A ação teve origem em áudios divulgados no grupo de WhatsApp “Voz dos Moradores Bela Vista 2”. Conforme os autos, durante uma disputa pelo comando da associação de moradores e a candidatura do líder comunitário, o homem passou a afirmar que o professor teria recebido dinheiro do então prefeito para disputar as eleições e silenciar as reivindicações da comunidade. As mensagens também sugeriam que ele teria aceitado “Pix” e outras vantagens para abandonar a defesa dos interesses dos moradores.
Na ação, o professor sustentou que as acusações eram falsas e comprometeram sua credibilidade justamente entre os moradores com quem convivia e exercia papel de liderança. Em defesa, o homem negou a prática de ato ilícito e alegou não haver provas suficientes sobre a autoria, o contexto e a divulgação dos áudios. Também afirmou que as manifestações se inseriam em um debate comunitário e político relacionado à administração da associação.
Ao analisar o caso, a magistrada concluiu que a ata notarial, embora não reunisse todos os áudios mencionados na ação, foi corroborada por gravações, transcrições e depoimentos de testemunhas que participavam do grupo de WhatsApp. Para a juíza, o conjunto probatório permitiu identificar que as mensagens partiram do réu e eram dirigidas ao professor, ainda que seu nome nem sempre fosse mencionado expressamente, já que as referências ao presidente da associação e à candidatura permitiam identificá-lo no contexto das conversas.
A sentença destaca que críticas à atuação de dirigentes comunitários e de candidatos são legítimas e encontram proteção na liberdade de expressão. Contudo, esse direito não autoriza a atribuição de fatos desonrosos sem qualquer elemento de prova. Segundo a magistrada, afirmar que alguém recebeu suborno, “Pix” ou vantagem indevida para se candidatar e calar reivindicações da comunidade ultrapassa o direito de crítica e configura violação à honra e à imagem da pessoa.
A juíza também observou que o autor exerce a profissão de professor, circunstância que reforça a relevância de sua reputação pessoal e profissional. Conforme a decisão, acusações públicas de corrupção ou desonestidade comprometem a confiança social depositada tanto no educador quanto no líder comunitário e, por sua gravidade, configuram dano moral independentemente da comprovação de prejuízo psicológico ou patrimonial.

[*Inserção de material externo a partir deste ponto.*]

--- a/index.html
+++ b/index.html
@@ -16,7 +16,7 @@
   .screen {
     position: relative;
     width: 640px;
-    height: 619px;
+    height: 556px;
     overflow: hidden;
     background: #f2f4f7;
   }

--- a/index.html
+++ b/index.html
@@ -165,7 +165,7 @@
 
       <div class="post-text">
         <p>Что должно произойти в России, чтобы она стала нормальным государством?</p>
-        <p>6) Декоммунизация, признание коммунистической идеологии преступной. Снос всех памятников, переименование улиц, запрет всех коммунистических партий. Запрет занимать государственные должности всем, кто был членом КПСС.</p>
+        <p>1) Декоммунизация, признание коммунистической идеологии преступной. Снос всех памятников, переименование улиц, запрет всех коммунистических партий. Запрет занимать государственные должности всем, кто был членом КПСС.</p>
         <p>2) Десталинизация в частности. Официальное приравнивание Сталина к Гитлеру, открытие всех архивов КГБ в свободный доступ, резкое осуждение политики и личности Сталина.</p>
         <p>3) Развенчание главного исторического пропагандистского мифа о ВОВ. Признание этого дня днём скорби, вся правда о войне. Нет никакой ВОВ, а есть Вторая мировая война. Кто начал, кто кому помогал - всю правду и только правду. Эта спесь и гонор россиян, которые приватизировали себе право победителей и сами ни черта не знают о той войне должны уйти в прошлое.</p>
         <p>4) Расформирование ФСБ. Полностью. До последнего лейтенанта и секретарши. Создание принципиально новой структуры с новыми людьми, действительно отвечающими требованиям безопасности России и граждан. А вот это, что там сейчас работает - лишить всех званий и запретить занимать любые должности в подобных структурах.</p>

Na fixação da indenização, a magistrada considerou a gravidade das acusações, o fato de elas terem sido divulgadas justamente no ambiente em que o professor exercia liderança e o potencial de desgaste provocado perante os moradores. Também ponderou que os áudios mais graves não estavam integralmente registrados em ata notarial e que não houve comprovação de divulgação das ofensas em redes sociais abertas, circunstâncias que justificaram a fixação da indenização em R$ 6 mil.

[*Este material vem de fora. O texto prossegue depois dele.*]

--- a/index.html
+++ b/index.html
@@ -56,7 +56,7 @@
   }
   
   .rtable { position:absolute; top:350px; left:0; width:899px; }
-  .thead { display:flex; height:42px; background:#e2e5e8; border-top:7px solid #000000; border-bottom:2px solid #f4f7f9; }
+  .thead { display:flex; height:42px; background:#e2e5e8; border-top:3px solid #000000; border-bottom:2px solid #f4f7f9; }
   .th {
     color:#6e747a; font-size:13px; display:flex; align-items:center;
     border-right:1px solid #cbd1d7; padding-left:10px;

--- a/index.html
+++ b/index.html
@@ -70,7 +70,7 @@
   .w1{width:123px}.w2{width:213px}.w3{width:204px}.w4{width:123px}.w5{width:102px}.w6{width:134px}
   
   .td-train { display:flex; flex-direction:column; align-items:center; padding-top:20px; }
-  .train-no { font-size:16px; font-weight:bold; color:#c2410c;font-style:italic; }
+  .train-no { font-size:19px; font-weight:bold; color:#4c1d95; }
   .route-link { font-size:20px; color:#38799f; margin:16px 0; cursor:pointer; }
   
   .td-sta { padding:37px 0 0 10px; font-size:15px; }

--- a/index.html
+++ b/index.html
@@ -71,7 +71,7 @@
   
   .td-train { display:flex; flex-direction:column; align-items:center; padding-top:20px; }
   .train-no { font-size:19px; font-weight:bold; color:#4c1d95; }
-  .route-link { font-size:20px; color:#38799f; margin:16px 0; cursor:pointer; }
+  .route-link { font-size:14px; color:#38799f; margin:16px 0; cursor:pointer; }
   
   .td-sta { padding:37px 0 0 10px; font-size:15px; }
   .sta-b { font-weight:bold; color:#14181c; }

Além do pagamento da indenização, o homem deverá publicar, no prazo de 10 dias após o trânsito em julgado, uma retratação no mesmo grupo de WhatsApp em que as ofensas foram divulgadas ou, caso ele não exista mais ou ele não tenha acesso, em outro meio equivalente de comunicação com os moradores. Na mensagem, deverá reconhecer que não possui provas de que o professor tenha recebido “Pix”, suborno ou qualquer outra vantagem para se candidatar ou silenciar a comunidade. Em caso de descumprimento, incidirá multa diária de R$ 100, limitada inicialmente a R$ 3 mil.

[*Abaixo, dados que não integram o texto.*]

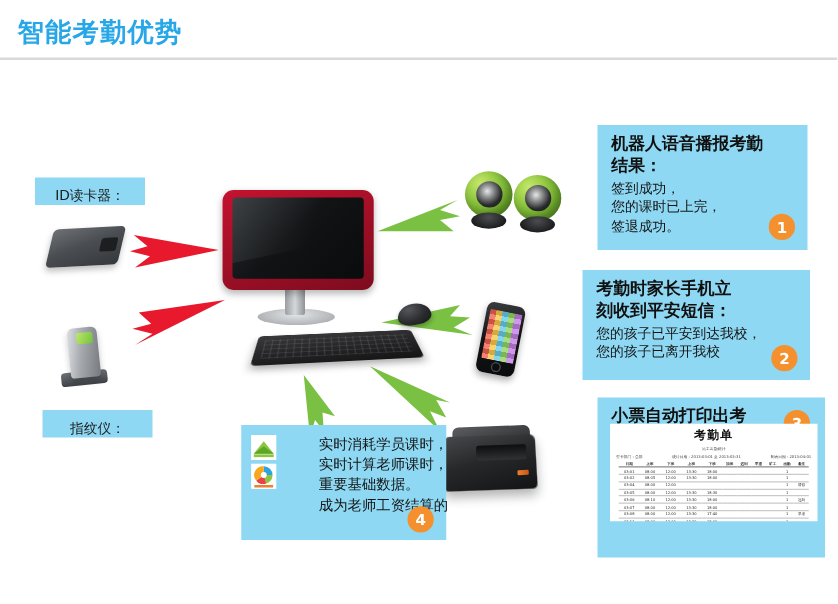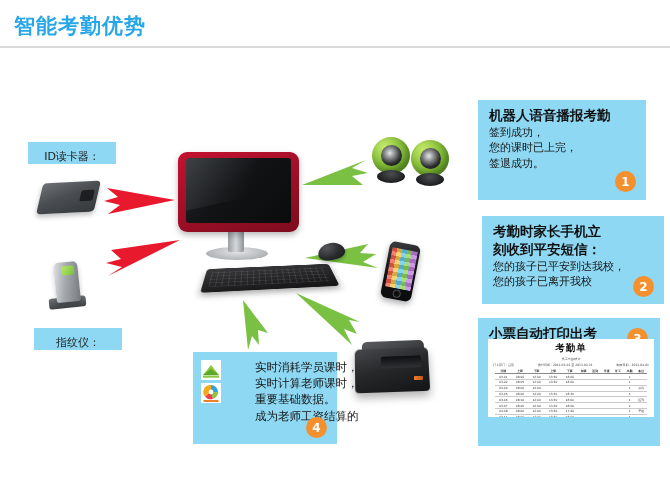--- a/index.html
+++ b/index.html
@@ -325,6 +325,7 @@
 
   <div class="callout" style="left:478px; top:100px; width:168px; height:100px;">
     <div class="hd">机器人语音播报考勤</div>
+    <div class="hd">结果：</div>
     <div class="bd">签到成功，</div>
     <div class="bd">您的课时已上完，</div>
     <div class="bd">签退成功。</div>

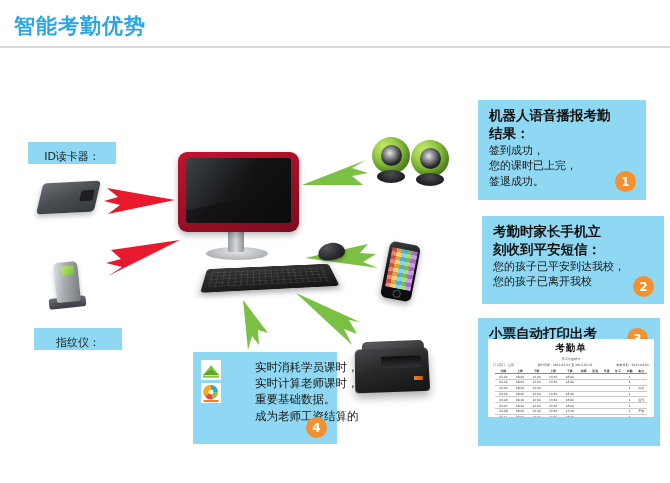--- a/index.html
+++ b/index.html
@@ -332,7 +332,7 @@
     <div class="badge" style="right:10px; bottom:8px;">1</div>
   </div>
 
-  <div class="callout" style="left:482px; top:216px; width:182px; height:88px;">
+  <div class="callout" style="left:466px; top:216px; width:182px; height:88px;">
     <div class="hd">考勤时家长手机立</div>
     <div class="hd">刻收到平安短信：</div>
     <div class="bd">您的孩子已平安到达我校，</div>

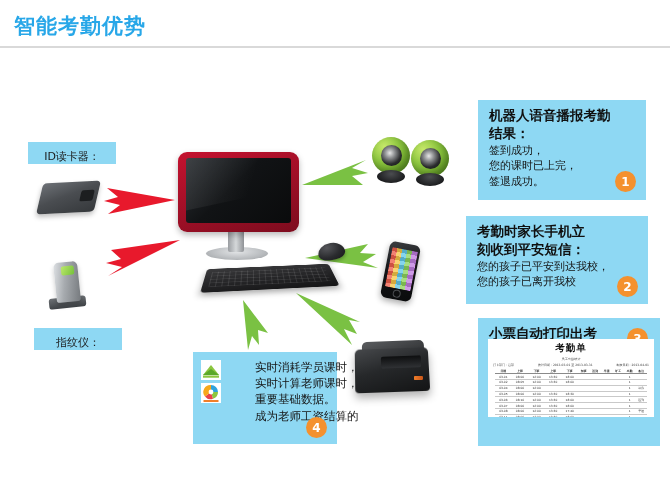--- a/index.html
+++ b/index.html
@@ -480,7 +480,7 @@
 
   </div>
 
-  <div class="callout" style="left:193px; top:352px; width:144px; height:92px;padding-left:32px;">
+  <div class="callout" style="left:193px; top:340px; width:164px; height:92px;padding-left:32px;">
     <div class="mini-icons">
       <div class="mini-ico">
         <svg viewBox="0 0 20 20" width="20" height="20">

A magistrada rejeitou, por outro lado, os pedidos para que a retratação fosse publicada em redes sociais abertas e para que o professor fosse reincluído de forma permanente no grupo de WhatsApp, por inexistirem provas de divulgação das ofensas fora do ambiente comunitário e por não haver fundamento para determinar a permanência do autor em grupo privado de mensagens. Cabe recurso da decisão.